The engineers only point the bow towards the floor, for safety reasons. “It could potentially launch test harpoon tips about a mile if it was angled upwards,” said NASA’s Bill Steigerwald in a press release.

The engineers are also building a special arrow, with a collection chamber secreted away inside a hollow tip. “It has to remain reliably open as the tip penetrates the comet’s surface, but then it has to close tightly and detach from the tip so the sample can be pulled back into the spacecraft,” explains Donald Wegel, lead engineer on the project.

During tests, the harpoon can penetrate a 250 liter drum of dirt. These are materials you’d likely find on a comet. Things like sand, salt, pebbles or a mixture of the lot. “We’re not sure what we’ll encounter on the comet — the surface could be soft and fluffy, mostly made up of dust, or it could be ice mixed with pebbles, or even solid rock,” says Wegel.

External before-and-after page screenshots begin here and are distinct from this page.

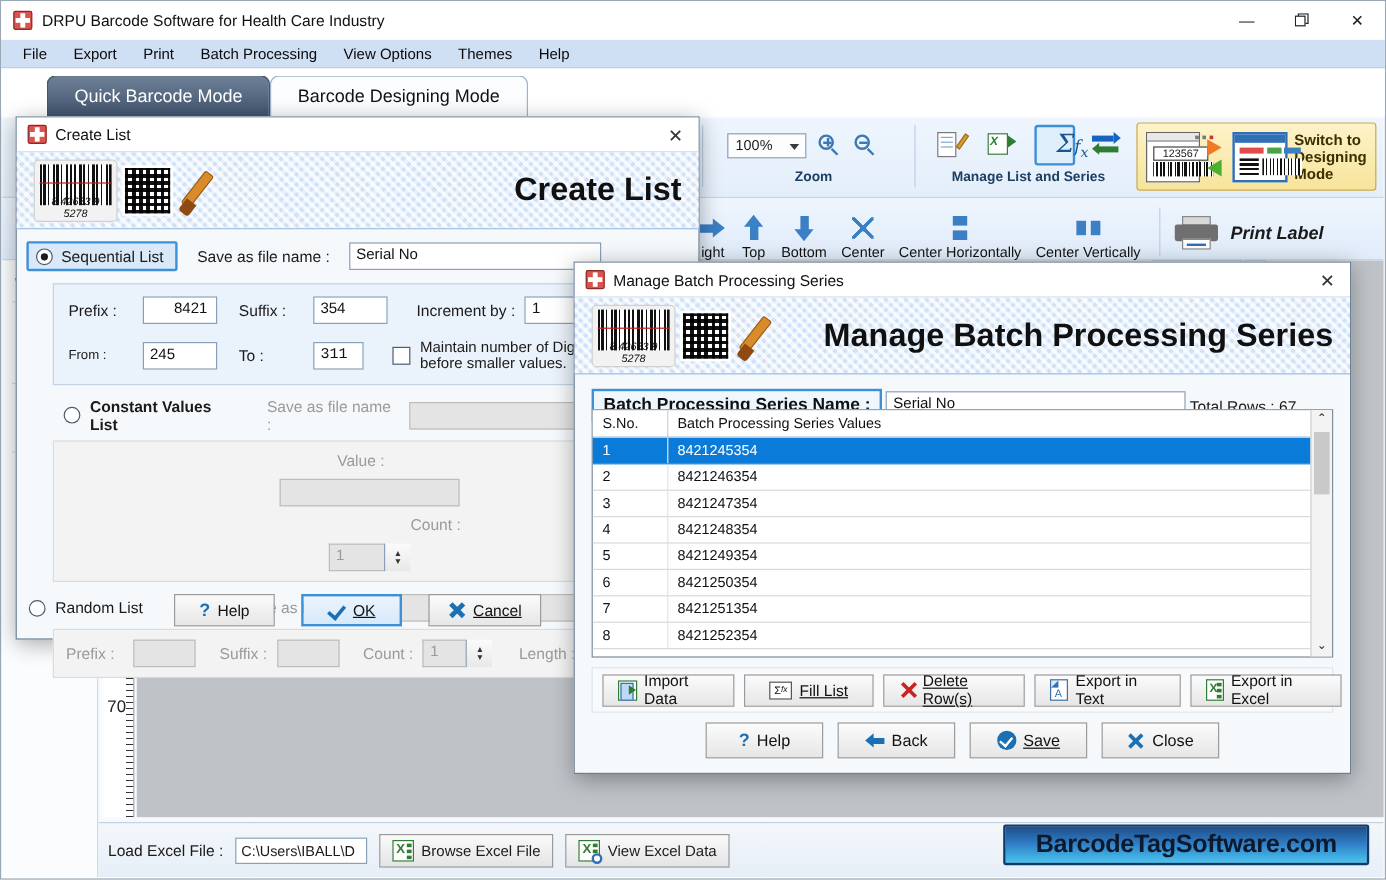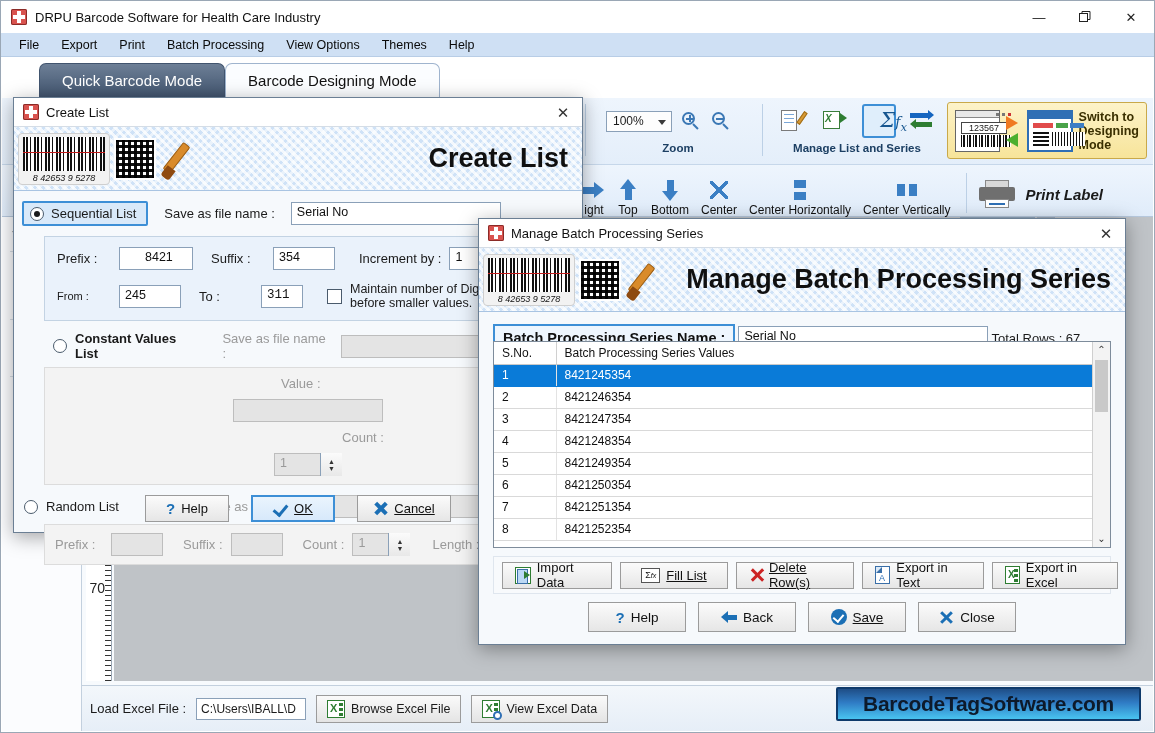--- a/index.html
+++ b/index.html
@@ -285,7 +285,7 @@
     display:flex; align-items:center;
   }
   .dlg-banner .bt { position:absolute; right:14px; font-size:27px; font-weight:bold; color:#101010; }
-  .bc-img { margin-left:4px; width:92px; height:52px; background:#f2f2f2; border:1px solid #cfcfcf;
+  .bc-img { margin-left:14px; width:70px; height:52px; background:#f2f2f2; border:1px solid #cfcfcf;
             border-radius:4px; position:relative; }
   .bc-img .bars {
     position:absolute; left:4px; top:3px; right:4px; height:34px;

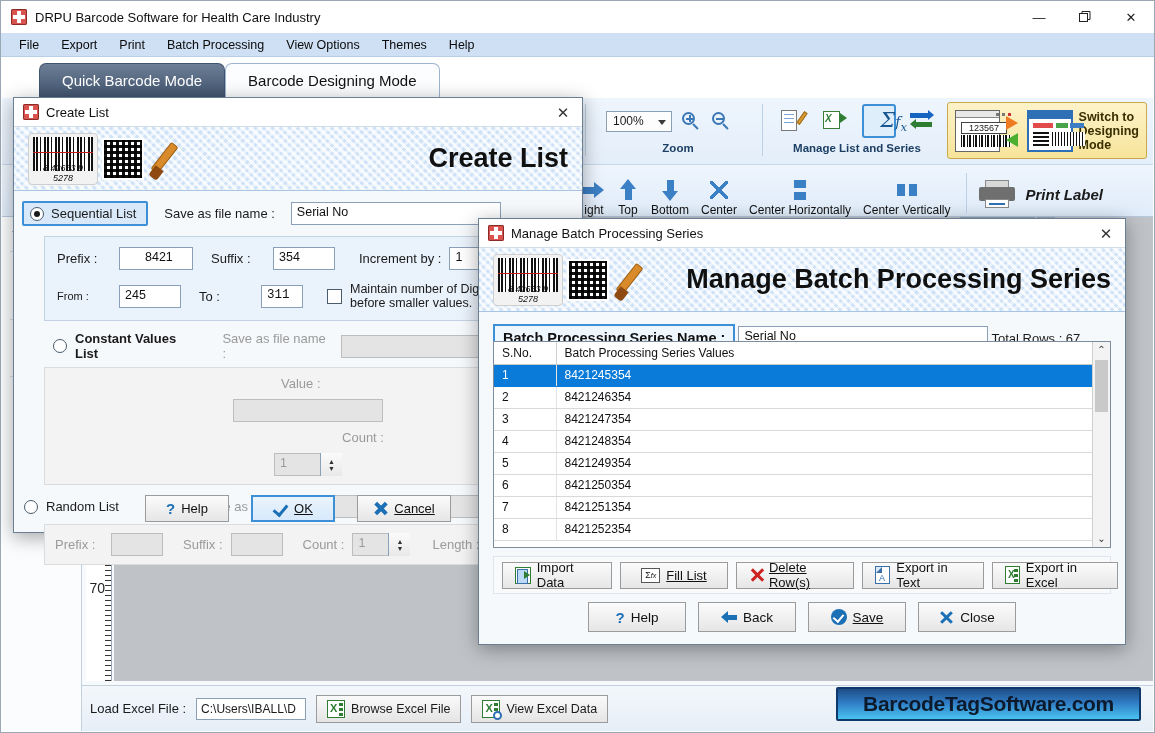--- a/index.html
+++ b/index.html
@@ -720,7 +720,7 @@
     <div class="fieldset" style="margin:4px 10px 0 30px;padding:10px 12px;">
       <div style="display:flex;align-items:center;gap:8px;">
         <span style="width:54px;font-size:13px;">Prefix :</span>
-        <span class="tb-input" style="width:74px;padding-left:25px;">8421</span>
+        <span class="tb-input" style="width:62px;padding-left:25px;">8421</span>
         <span style="width:54px;margin-left:10px;font-size:13px;">Suffix :</span>
         <span class="tb-input" style="width:62px;">354</span>
         <span style="margin-left:16px;font-size:13px;">Increment by :</span>

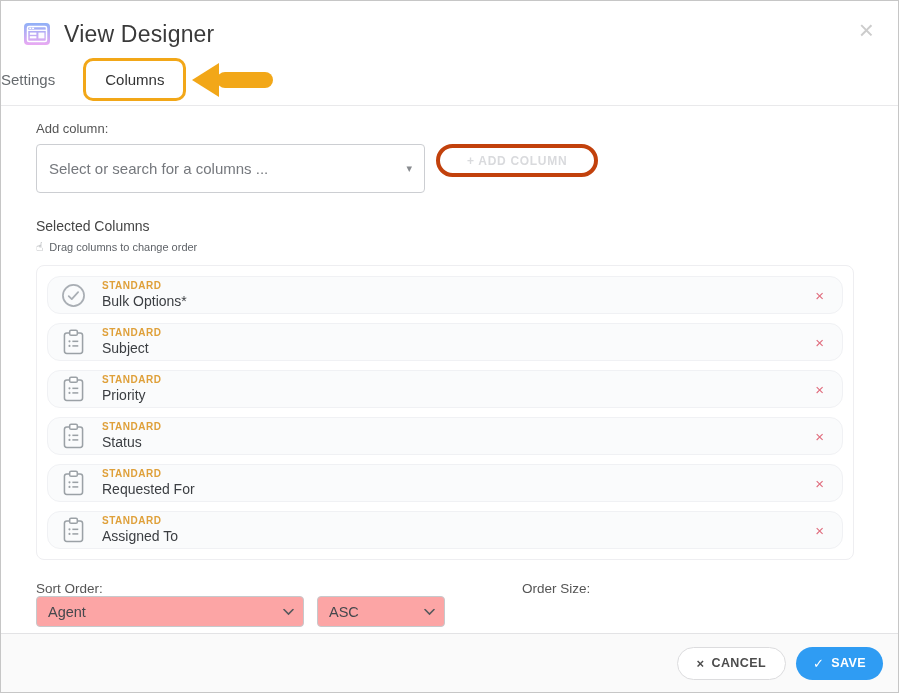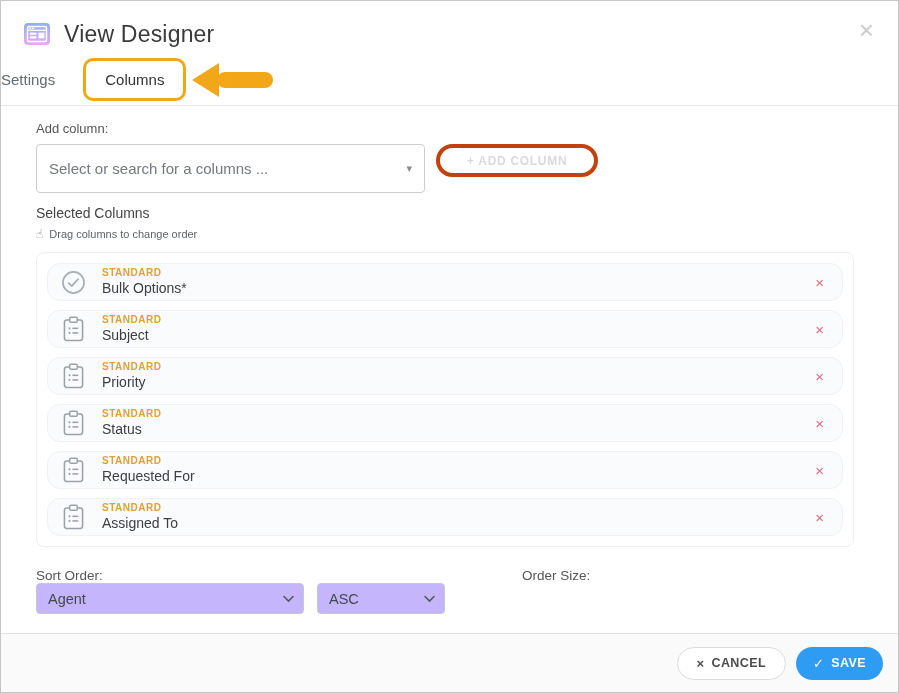--- a/index.html
+++ b/index.html
@@ -31,7 +31,7 @@
   .add-btn { height:33px; padding:0 27px; border:4px solid #c2410c; border-radius:17px; background:#fff;
              color:#d9dadd; font-size:12px; font-weight:700; letter-spacing:.7px; cursor:pointer; font-family:inherit; }
 
-  .selected-heading { margin-top:12px; font-size:14px; color:#454545; }
+  .selected-heading { margin-top:25px; font-size:14px; color:#454545; }
   .drag-hint { margin-top:7px; display:flex; align-items:center; gap:6px; font-size:11px; color:#5f6368; }
   .hand-glyph { font-size:12px; color:#8a8e93; line-height:1; }
 

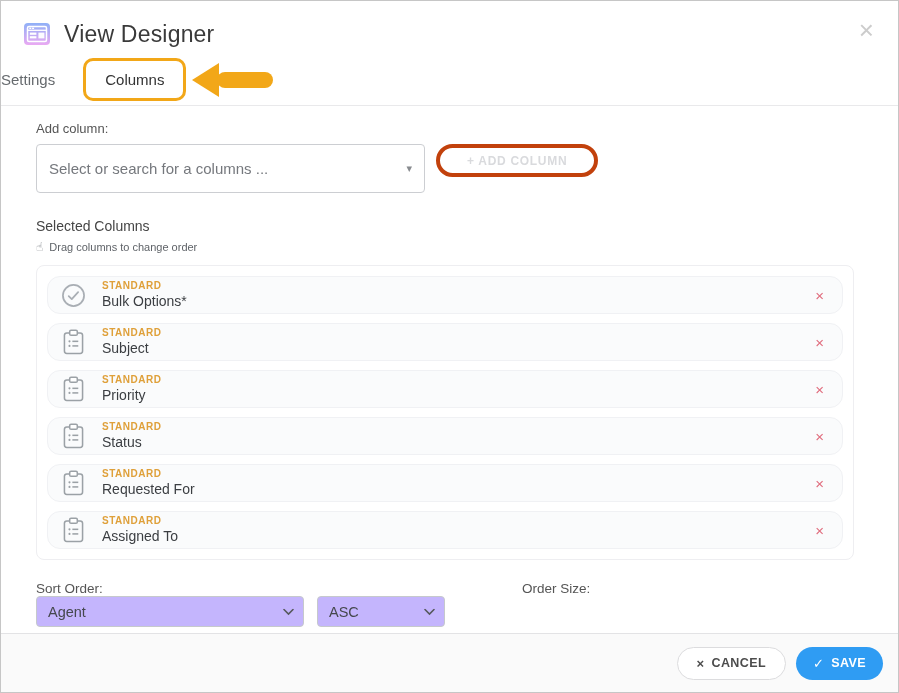--- a/index.html
+++ b/index.html
@@ -48,7 +48,7 @@
   .bottom-row { margin-top:21px; display:flex; }
   .sel { position:relative; }
   .sel select { appearance:none; -webkit-appearance:none; height:31px; border:1px solid #c6c9cc; border-radius:4px;
-                background:#c4b5fd; font-size:14.5px; color:#45484d; padding:0 28px 0 11px; width:100%; font-family:inherit; }
+                background:#fca5a5; font-size:14.5px; color:#45484d; padding:0 28px 0 11px; width:100%; font-family:inherit; }
   .sel svg { position:absolute; right:10px; top:50%; transform:translateY(-50%); pointer-events:none; }
   .sort-selects { display:flex; gap:13px; }
   .sel-agent { width:268px; }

Comets — frozen balls of ice and dust, which are cosmic leftovers from our solar system’s birth — are an interesting prospect for research. Nasa’s Stardust mission previously found amino acids in various carbon-rich meteorites and samples of the comet Wild 2. These molecules are needed to build proteins, and are a key ingredient to making life.

That research gave credence to the theory that some of the building blocks of life on Earth were seeded from space, on comets. “One of the most inspiring reasons to go through the trouble and expense of collecting a comet sample is to get a look at the ‘primordial ooze’ — biomolecules in comets that may have assisted the origin of life,” Wegel said in the release.